### Description of the task
Would you please copy every line from the records that contains the word "active"?

▼

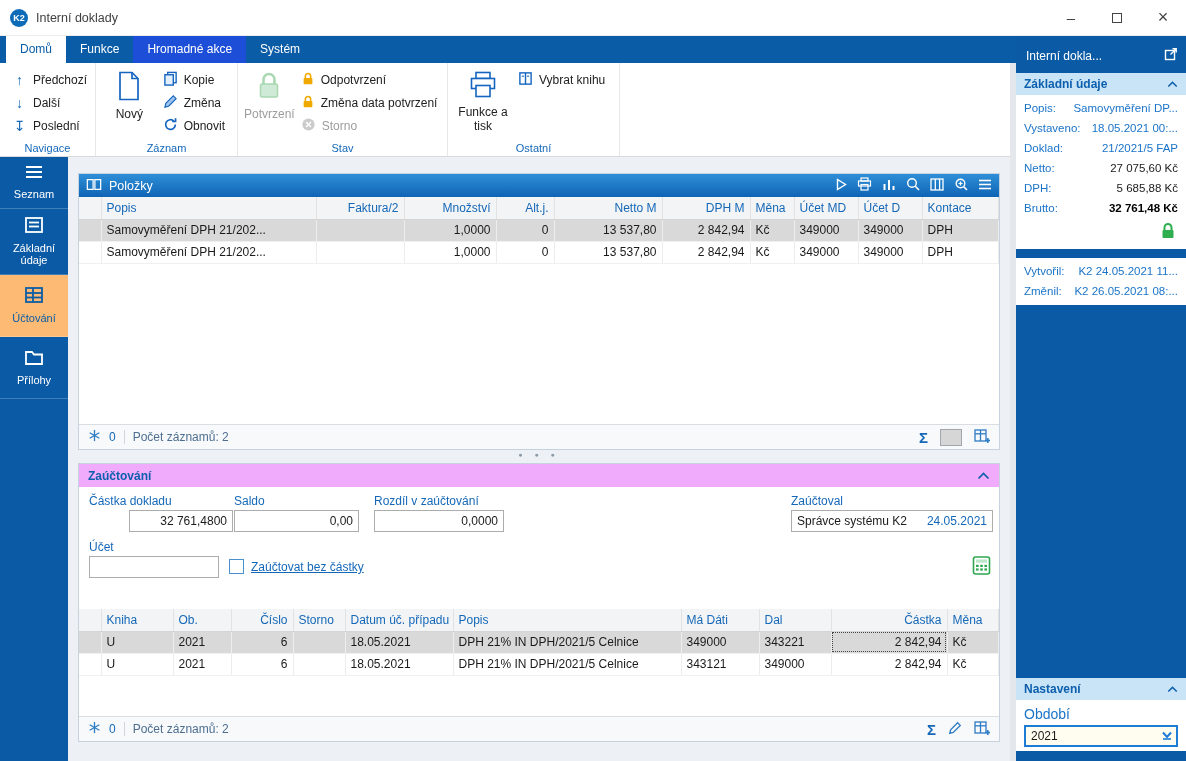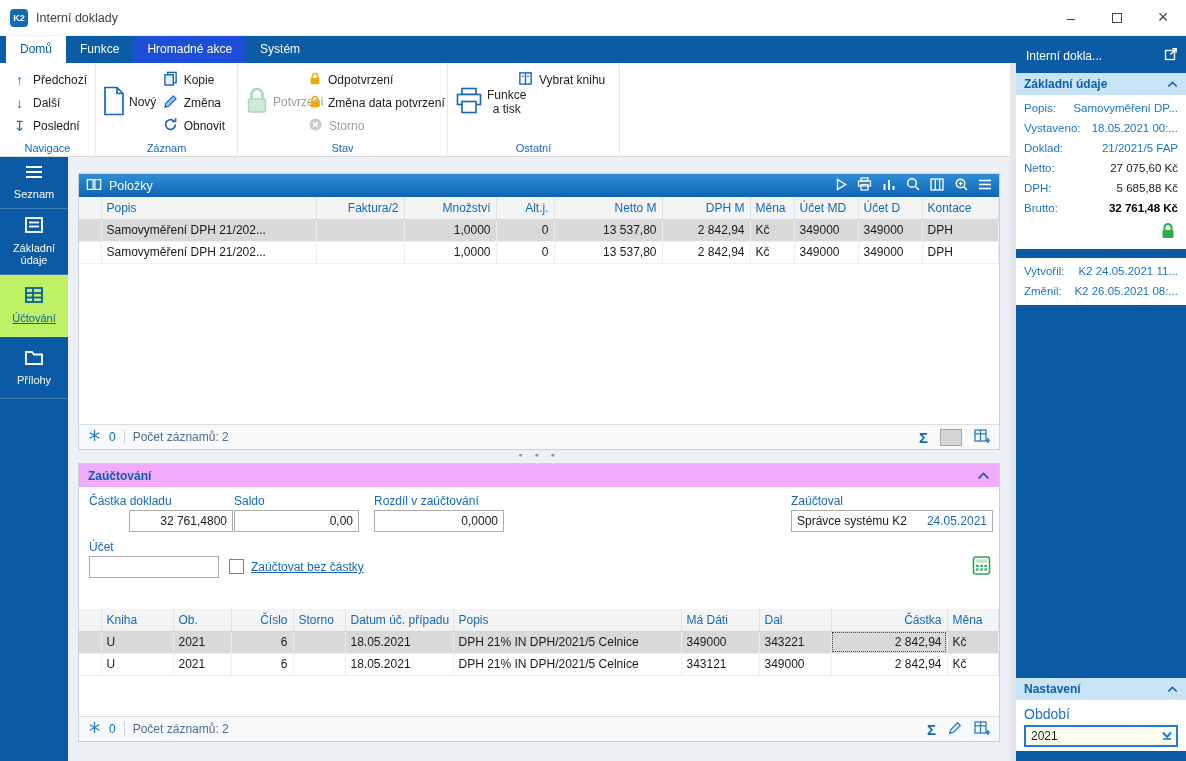--- a/index.html
+++ b/index.html
@@ -4,46 +4,46 @@
 <style>
   * { margin:0; padding:0; box-sizing:border-box; }
   html,body { background:#CFCFCF; }
   #app {
     position:relative; width:1186px; height:761px; background:#FFF;
     font-family:"Liberation Sans", sans-serif; font-size:12px; color:#1A1A1A;
     overflow:hidden; outline:1px solid #2E7CC8; outline-offset:-1px;
   }
   
   .titlebar { position:absolute; left:0; top:0; width:100%; height:36px; background:#FFF; border-bottom:1px solid #EDEDED; }
-  .applogo { position:absolute; left:10px; top:9px; width:18px; height:18px; background:#0E6BB8; border-radius:4px; color:#FFF; font-size:9px; font-weight:bold; display:flex; align-items:center; justify-content:center; }
+  .applogo { position:absolute; left:10px; top:9px; width:18px; height:18px; background:#0E6BB8; border-radius:9px; color:#FFF; font-size:9px; font-weight:bold; display:flex; align-items:center; justify-content:center; }
   .apptitle { position:absolute; left:36px; top:0; line-height:36px; font-size:12.5px; color:#404040; }
   .winbtns { position:absolute; right:0; top:0; height:35px; display:flex; }
   .winbtn { width:46px; height:35px; display:flex; align-items:center; justify-content:center; color:#444; font-size:15px; cursor:default; }
   .maxglyph { width:10px; height:10px; border:1.3px solid #444; display:inline-block; }
   
   .tabstrip { position:absolute; left:0; top:36px; width:1016px; height:27px; background:#0A5CA6; display:flex; padding-left:6px; }
   .tab { padding:0 14px; line-height:27px; color:#FFF; font-size:12px; white-space:nowrap; }
   .tab.active { background:#FFF; color:#0A5CA6; }
   .tab.highlighted { background:#1d4ed8; }
   
   .ribbon { position:absolute; left:0; top:63px; width:1010px; height:94px; background:#FFF; border-bottom:1px solid #D9D9D9; display:flex; }
   .rgroup { position:relative; height:100%; border-right:1px solid #E8E8E8; padding:5px 6px 18px 6px; display:flex; align-items:flex-start; }
   .rgroup-label { position:absolute; bottom:2px; left:0; right:0; text-align:center; color:#1568B8; font-size:11px; }
   .rcol { display:flex; flex-direction:column; }
   .small-item { display:flex; align-items:center; gap:6px; height:23px; padding:0 6px; font-size:12px; color:#222; white-space:nowrap; }
   .small-item .aglyph { color:#1568B8; font-size:14px; width:15px; text-align:center; }
   .small-item.disabled { color:#9C9C9C; }
-  .big-btn { display:flex; flex-direction:row; align-items:center; width:58px; min-height:66px; padding-top:3px; font-size:12px; color:#222; text-align:center; line-height:1.15; gap:3px; }
+  .big-btn { display:flex; flex-direction:column; align-items:center; width:58px; min-height:66px; padding-top:3px; font-size:12px; color:#222; text-align:center; line-height:1.15; gap:3px; }
   .big-btn.disabled { color:#9C9C9C; }
   
   .sidebar { position:absolute; left:0; top:157px; width:68px; height:604px; background:#0B5AA5; }
   .side-item { display:flex; flex-direction:column; align-items:center; justify-content:center; gap:5px; color:#FFF; font-size:11px; text-align:center; line-height:1.15; border-bottom:1px solid rgba(255,255,255,.22); padding:6px 2px; }
   .side-item svg { flex:none; }
   .si-1 { height:52px; } .si-2 { height:66px; } .si-3 { height:62px; } .si-4 { height:62px; }
-  .side-item.active { background:#bef264; color:#0A5CA6;text-decoration:underline; }
+  .side-item.active { background:#fdba74; color:#0A5CA6; }
   
   .content { position:absolute; left:68px; top:157px; width:942px; height:604px; background:#EDF1F5; }
   .gapstrip { position:absolute; left:1010px; top:63px; width:6px; height:698px; background:#E4E8EC; }
   .dots { position:absolute; left:479px; top:451px; width:120px; text-align:center; color:#8A9AA8; font-size:7px; letter-spacing:5px; }
   
   .panel { position:absolute; background:#FFF; border:1px solid #C6D3DE; display:flex; flex-direction:column; }
   .panel-polozky { left:78px; top:173px; width:922px; height:277px; }
   .panel-zauct   { left:78px; top:463px; width:922px; height:279px; }
   .ph-blue { height:23px; flex:none; background:linear-gradient(#2F8FD8,#0F64B4); color:#FFF; display:flex; align-items:center; padding:0 7px; gap:7px; font-size:12.5px; }
   .ph-icons { margin-left:auto; display:flex; align-items:center; gap:10px; }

▲

### Answer to the exercise
   .tab.active { background:#FFF; color:#0A5CA6; }
-  .side-item.active { background:#bef264; color:#0A5CA6;text-decoration:underline; }
+  .side-item.active { background:#fdba74; color:#0A5CA6; }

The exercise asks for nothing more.